- INFORMATION SHOWN -
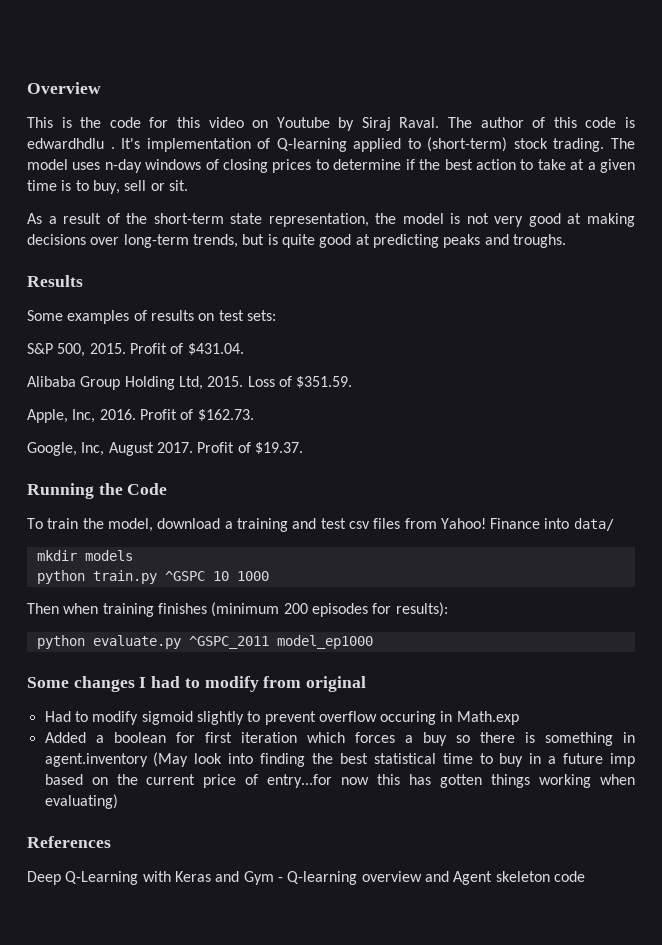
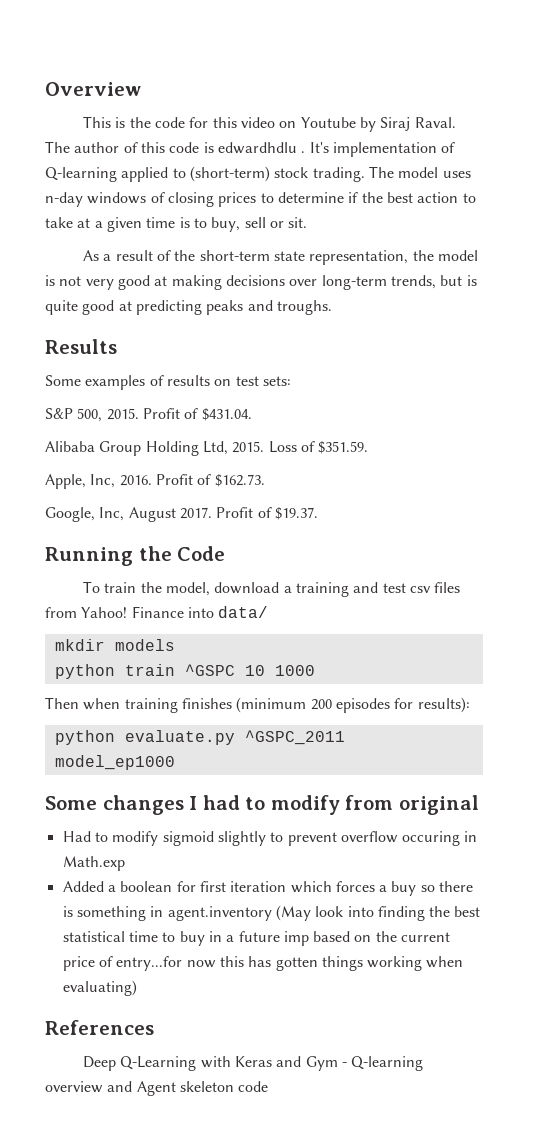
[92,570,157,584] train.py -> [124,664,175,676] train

...

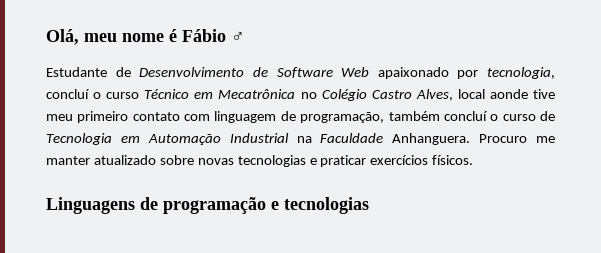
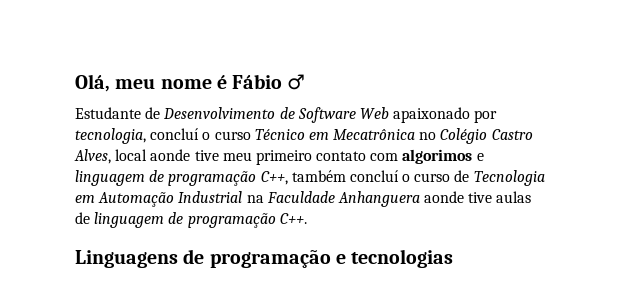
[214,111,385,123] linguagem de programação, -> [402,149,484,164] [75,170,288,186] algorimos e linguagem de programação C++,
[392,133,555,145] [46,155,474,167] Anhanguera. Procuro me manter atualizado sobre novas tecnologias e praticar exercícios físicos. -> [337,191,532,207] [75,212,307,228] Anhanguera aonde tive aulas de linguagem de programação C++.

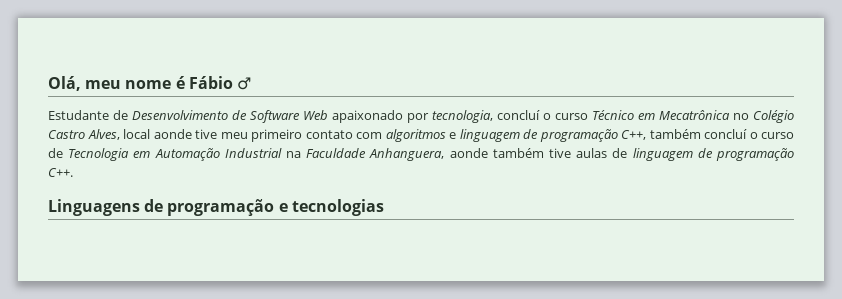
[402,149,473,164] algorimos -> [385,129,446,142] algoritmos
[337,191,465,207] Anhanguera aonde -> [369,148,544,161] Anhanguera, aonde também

==

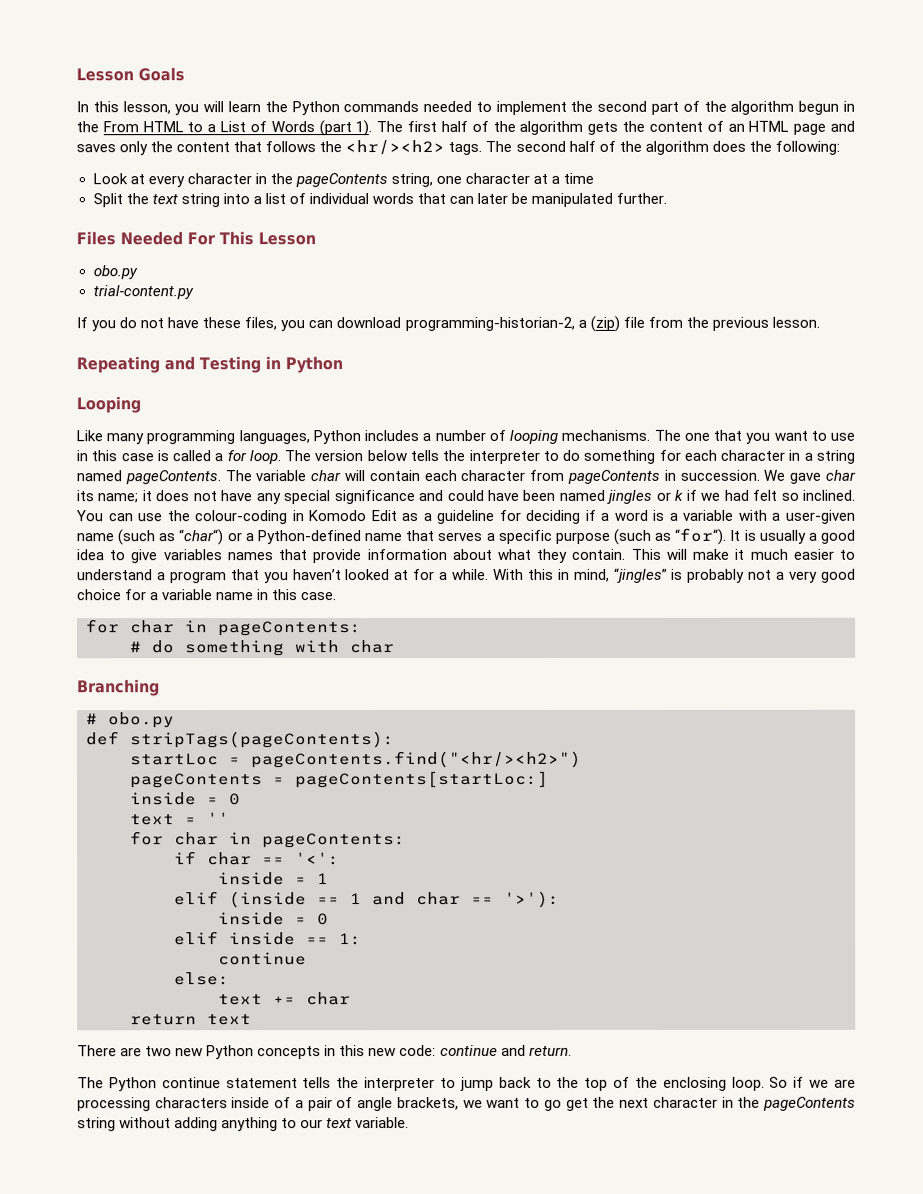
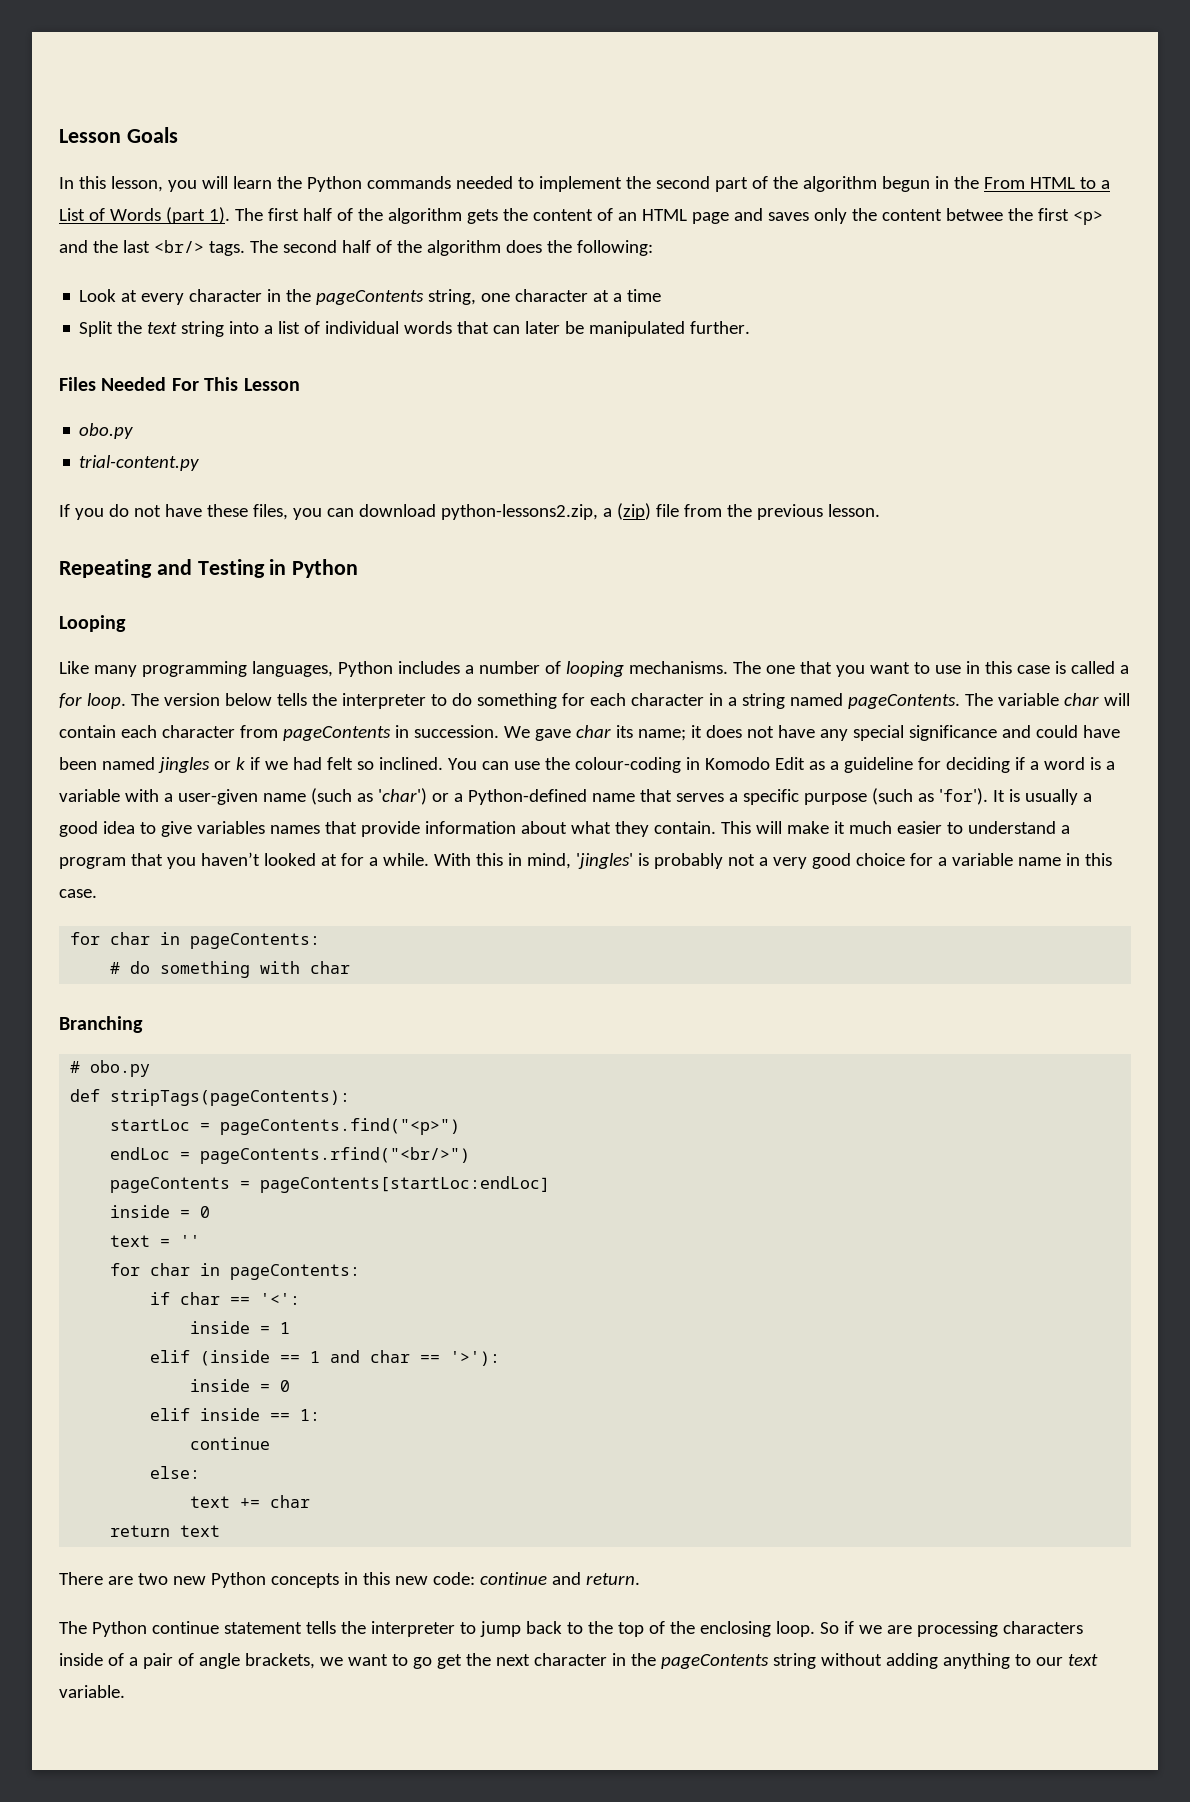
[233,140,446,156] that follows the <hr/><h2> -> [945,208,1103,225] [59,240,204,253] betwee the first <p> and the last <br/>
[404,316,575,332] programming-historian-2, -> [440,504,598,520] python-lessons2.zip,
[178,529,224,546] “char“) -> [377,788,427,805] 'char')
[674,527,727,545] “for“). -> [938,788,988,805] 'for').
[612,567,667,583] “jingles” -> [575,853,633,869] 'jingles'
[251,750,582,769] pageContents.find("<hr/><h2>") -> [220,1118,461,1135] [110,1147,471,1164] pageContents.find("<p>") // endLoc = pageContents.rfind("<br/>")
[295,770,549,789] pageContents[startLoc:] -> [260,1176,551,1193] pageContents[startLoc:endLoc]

- THE TASK -
Return only the lines between the one holding "-> [220,1118,461,1135] [110,1147,471,1164]" and the one holding "[295,770,549,789] pageContents[startLoc:] ->", inclusive, exactly as they appear above.

- SOLUTION -
[251,750,582,769] pageContents.find("<hr/><h2>") -> [220,1118,461,1135] [110,1147,471,1164] pageContents.find("<p>") // endLoc = pageContents.rfind("<br/>")
[295,770,549,789] pageContents[startLoc:] -> [260,1176,551,1193] pageContents[startLoc:endLoc]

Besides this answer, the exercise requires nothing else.